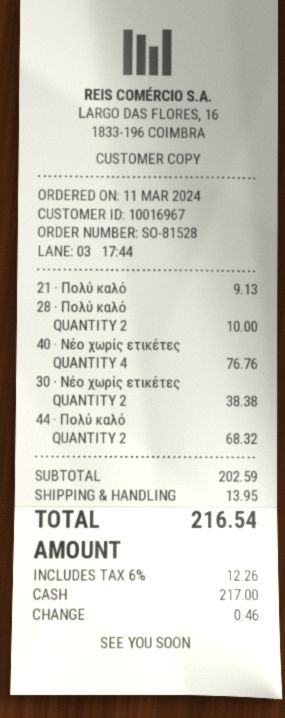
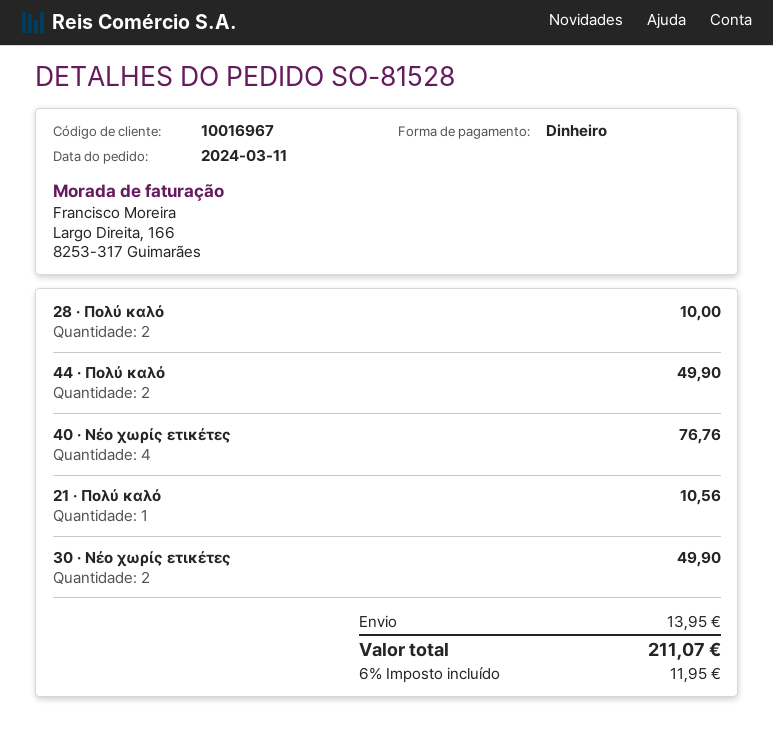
21 · Πολύ καλό: 1 for 9.13 -> 1 for 10.56
30 · Νέο χωρίς ετικέτες: 2 for 38.38 -> 2 for 49.90
44 · Πολύ καλό: 2 for 68.32 -> 2 for 49.90
tax: 6% = 12.26 -> 6% = 11.95
total: 216.54 -> 211.07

> [HOW TO COMPLETE THIS TASK]:
If a line above contains the word "Πολύ", list it.

> [FINISHED EXERCISE]:
21 · Πολύ καλό: 1 for 9.13 -> 1 for 10.56
44 · Πολύ καλό: 2 for 68.32 -> 2 for 49.90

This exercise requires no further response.